◆ **Exercise directions**
Restrict the output to the lines below starting at the one that contains "- They are different" and ending at the one that contains "There are different", and restate them word for word, both ends included.

◆ **Information given**

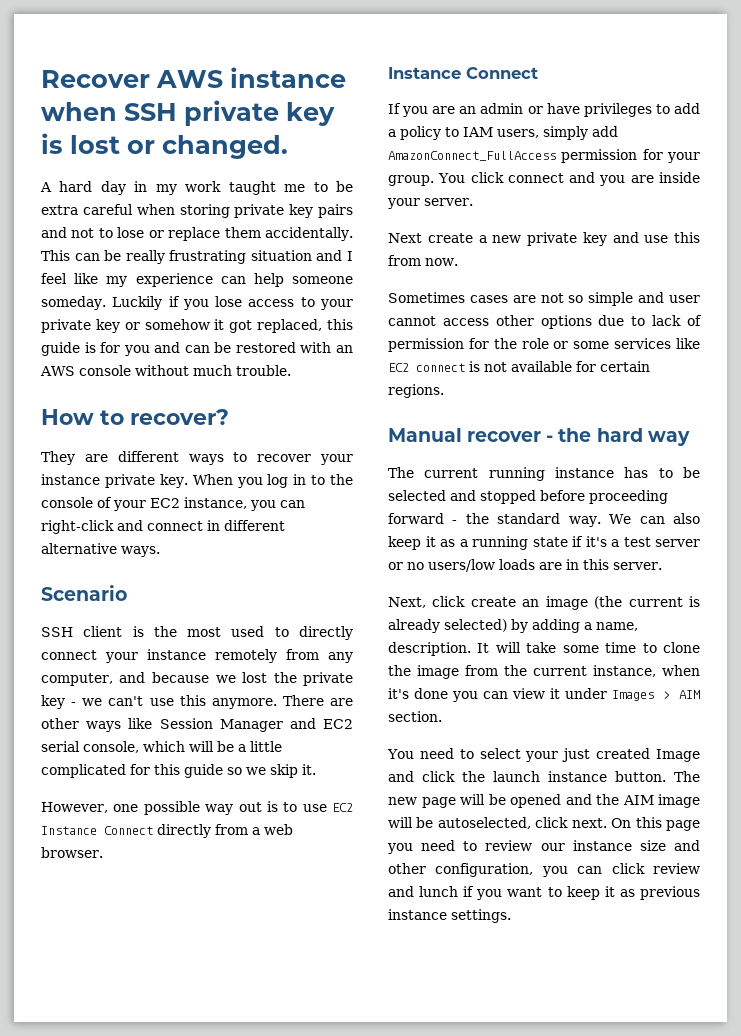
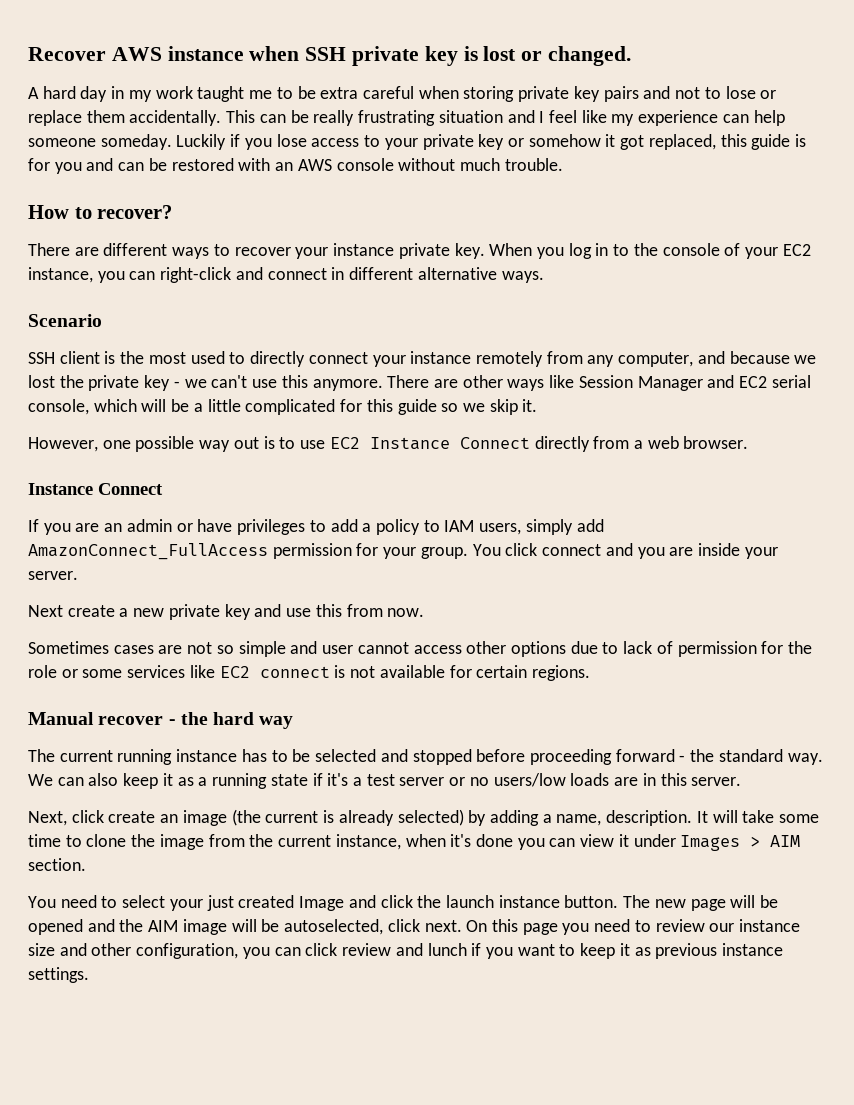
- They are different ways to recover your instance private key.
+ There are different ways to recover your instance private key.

==

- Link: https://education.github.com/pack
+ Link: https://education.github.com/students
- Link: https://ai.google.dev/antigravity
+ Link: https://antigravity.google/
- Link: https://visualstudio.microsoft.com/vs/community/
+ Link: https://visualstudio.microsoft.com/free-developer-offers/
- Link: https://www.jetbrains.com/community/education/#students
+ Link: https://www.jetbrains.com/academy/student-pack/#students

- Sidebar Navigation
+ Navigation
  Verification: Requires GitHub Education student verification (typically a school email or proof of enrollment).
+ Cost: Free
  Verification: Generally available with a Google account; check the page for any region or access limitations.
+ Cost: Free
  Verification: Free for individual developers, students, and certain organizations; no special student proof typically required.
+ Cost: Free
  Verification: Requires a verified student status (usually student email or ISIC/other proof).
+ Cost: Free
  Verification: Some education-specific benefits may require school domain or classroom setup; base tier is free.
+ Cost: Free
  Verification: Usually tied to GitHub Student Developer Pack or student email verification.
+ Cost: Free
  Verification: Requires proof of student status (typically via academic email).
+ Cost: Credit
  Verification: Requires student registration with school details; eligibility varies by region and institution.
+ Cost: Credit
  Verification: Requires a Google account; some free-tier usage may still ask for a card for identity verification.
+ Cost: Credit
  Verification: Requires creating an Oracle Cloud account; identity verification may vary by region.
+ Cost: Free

◆ **Response box**
- They are different ways to recover your instance private key.
+ There are different ways to recover your instance private key.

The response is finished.